Izzybear you said you were Nothants based.. did you go to CARE Northants?? 

Lentil.. yes am unsure about whether I'll do the dreaded pee-stick.. seems to be too many reasons it may give you a false result.. what with the progesterone and the HcG injection.. will see!!

Sending positive thuoghts your ways!!

L


----------



## Lentil (Jun 3, 2008)

Morning Ladies,

Izzyb - Hope you are taking it easy sweety. 

Lisan - Shopping sounds good.

AFM DH is being a superstar bringing me crumpets and tea (didnt drink the tea but explained caffeine not good in 2ww so I got an Orange Juice instead!) and I have been ordered on the sofa again today to work. I am so not stressed about work though and have managed to switch off whilst still getting things done.

Quite hapy at the moment as I know its too early to know anything so just trying to relax and enjoy being pupo while I can. 

L
xxxxxxxxxxxx


----------



## lisanneg (Sep 30, 2008)

actually I'm finding that chewing through some of the admin chores I've got is good therapy.. stops me from getting neurotic.. but yes as it's still so early I'm not too stressed out yet.. a little irritable though with is the progesterone I think... I can't do without my cuppa so have been drinking decaff tea and coffee since I started stimming.. the decaf coffee is ok.. the decaf tea however is mingeing!!   The things we do!!

L


----------



## Lentil (Jun 3, 2008)

Lisan - sounds like a good plan. Prob for me with decaf is that I forget and then would just have a normal one without realising so best stay away totally for me! 
xx


----------



## Izzybear (Aug 4, 2009)

Hi Lisa & Lentil Hope you're both ok.  

Have been for my acupuncture this morning so nice and chilled, have to admit I spent ages on the net yesterday looking up embryo results.  Ended up giving myself a good talking to and stopped before I got too obsessed 

I had planned to do some work from home but haven't got to it yet.....Having some friends round later for a cuppa - I am on the decaff T&C - may just serve them that as nobody knows this time that we've been   !!!
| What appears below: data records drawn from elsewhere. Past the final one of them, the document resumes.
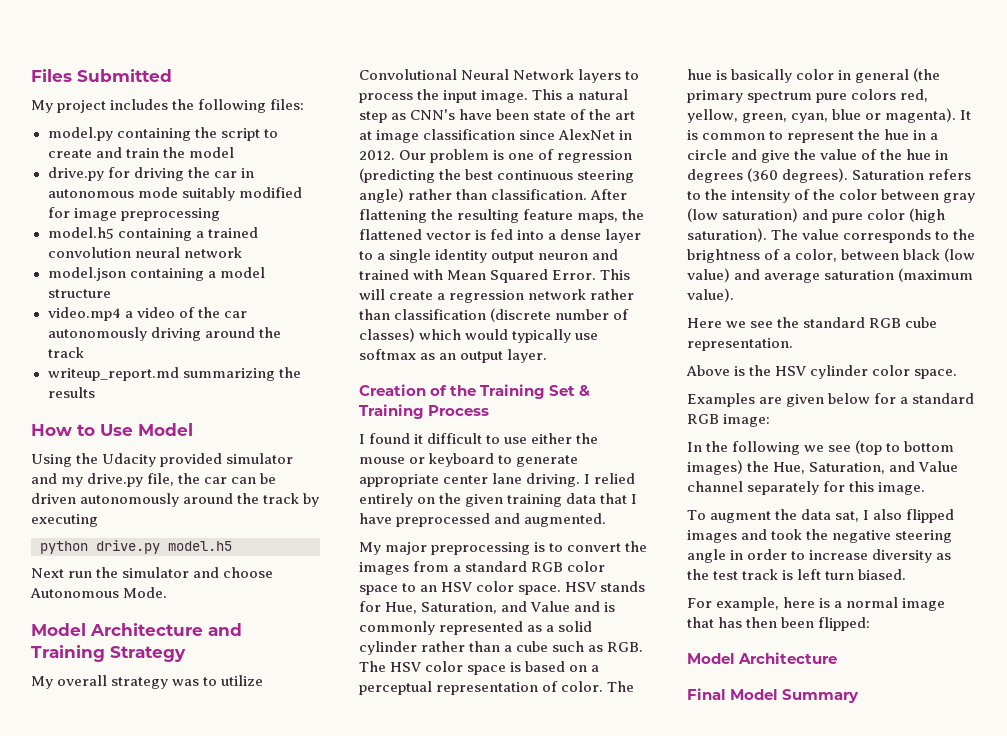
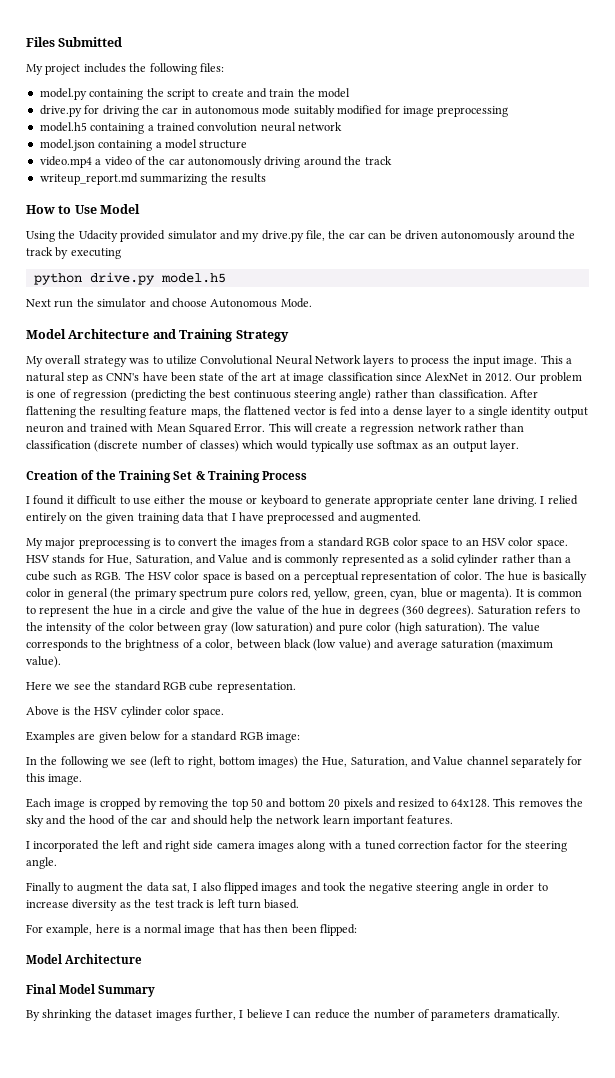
[855,440,901,455] (top to -> [149,756,216,768] (left to right,
[687,510,706,520] To -> [26,798,584,810] [26,815,454,827] [26,840,568,852] [26,857,57,869] [26,882,74,894] Each image is cropped by removing the top 50 and bottom 20 pixels and resized to 64x128. This removes the sky and the hood of the car and should help the network learn important features. // I incorporated the left and right side camera images along with a tuned correction factor for the steering angle. // Finally to
(860, 696) none -> [26,1009,560,1021] // By shrinking the dataset images further, I believe I can reduce the number of parameters dramatically.

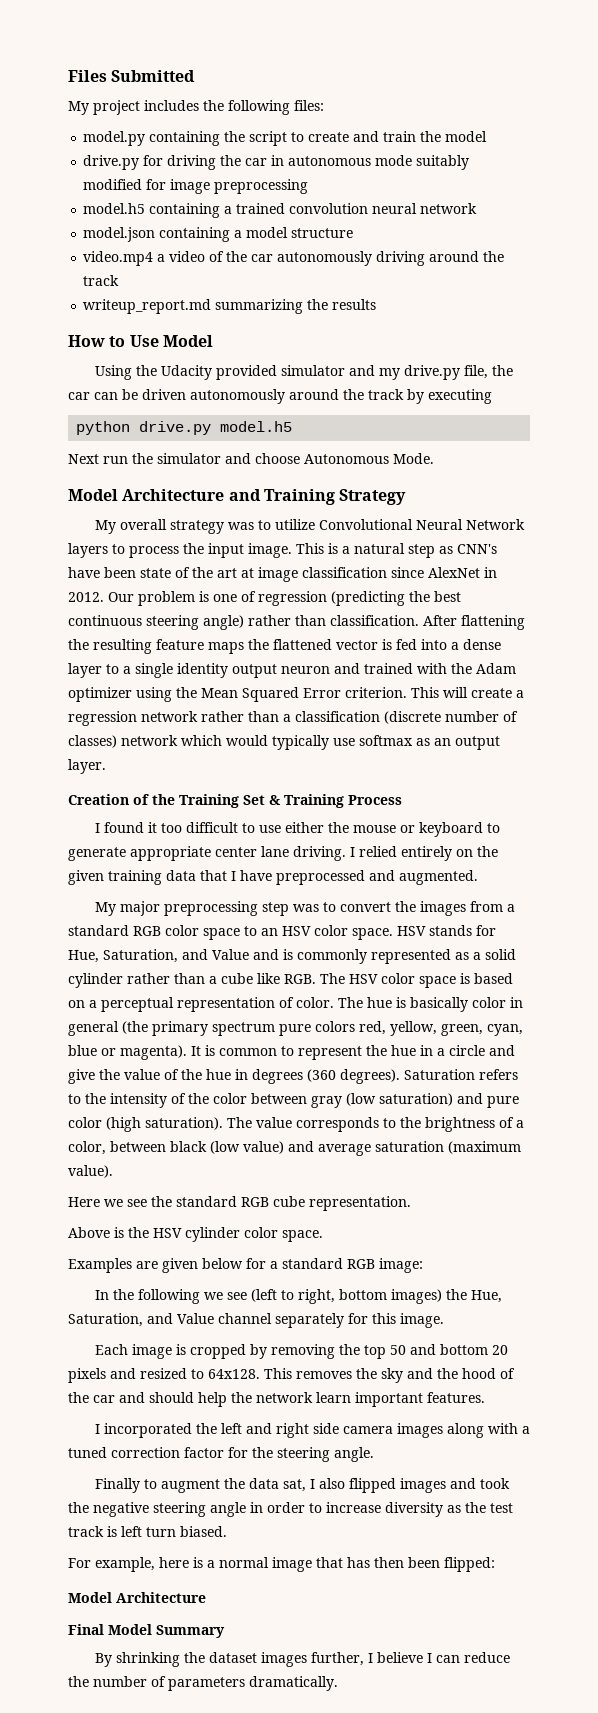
(563, 359) none -> [328,543,338,554] is
[190,408,221,418] maps, -> [208,642,244,654] maps
[156,423,266,435] Mean Squared Error. -> [451,663,516,674] [68,687,407,702] the Adam optimizer using the Mean Squared Error criterion.
(525, 427) none -> [283,714,291,722] a
(239, 446) none -> [121,735,178,746] network
(74, 500) none -> [160,823,182,833] too
[153,538,162,546] is -> [261,902,319,916] step was
[53,571,92,581] such as -> [257,973,280,984] like

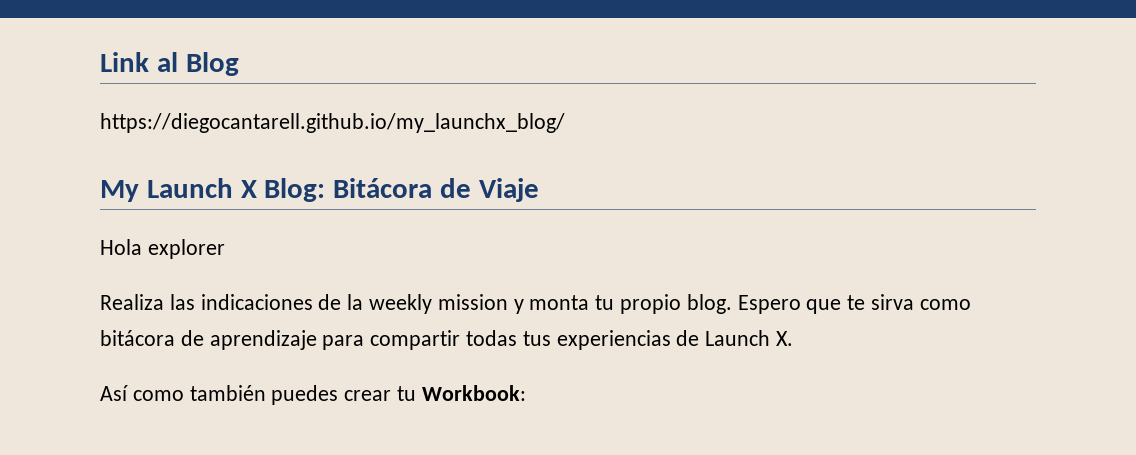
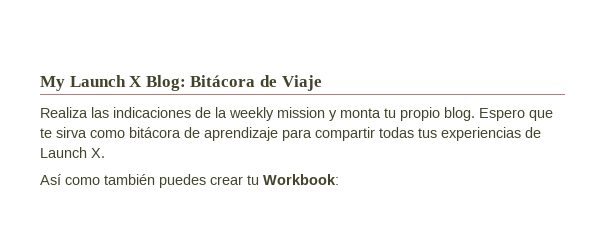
[100,52,239,76] [100,113,565,133] Link al Blog // https://diegocantarell.github.io/my_launchx_blog/ // -> (40, 83) none
[100,239,225,259] // Hola explorer -> (322, 83) none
Had a brill sleep last night - probably shattered from the night before when I didn't sleep much at all. Tossing and turning allnight and also p'ing for the olympics (it was just nerves but told DH that he had better get used to it as if all goes well   then it will only get worse!!

Lisa I didn't go to Care Northampton but it was one of my options. My friend went there and spoke highly of them.  I opted for Bourn.


----------



## Lentil (Jun 3, 2008)

Izzy - do you know I slept so soundly last night and the first time for a couple of weeks I havent been awake at 6am!! I could have stayed there! 

I bet your friends wont know its decaf!
L
xxx


----------



## Izzybear (Aug 4, 2009)

Lentil  It must be that we need the rest now we are PUPO!!

Gotta go as friends due any minute - catch you later

Byeeeee


----------



## Praline (Sep 6, 2005)

Hi Lisanneg
Just popped in to see how you are doing. my 2ww is over (at least for now) as I got a   . Just posted on the "bun in the oven" board. over the moon.  I made the mistake of testing early at home with the pee sticks, don't try it!  Anyway, wanted to share with you what I did this time round (in addition to Estradiol and progestrone though I don't know if it helped my embie to stick:
- had acupuncture 1 just before ET and 1 just after plus one on Day 6 (since conception)
- aspirin (1st time taking this)
- Prednisolone (1st time taking this)
In addition, I had extra blood tests after ET to ensure that my E2 levels were ok, they suddenly crashed the last cycle. I didn't travel and didn't exercise (due to lack of time).

Hugs xx and all the best.


----------



## Lentil (Jun 3, 2008)

Praline - Congrats!!! xxxx


----------



## lisanneg (Sep 30, 2008)

Hey Praline... what fab news   hurrah!!.. thanks for the tips!! am doing the acupuncture and swear that it minimised at least my side effects.. previous IVF's last year I was a looney.. but am calm like zen this time, apart from 2ww is starting to get to me.. think I will take your advice and avoid the pee stick.. I think you got a BFN when you did it??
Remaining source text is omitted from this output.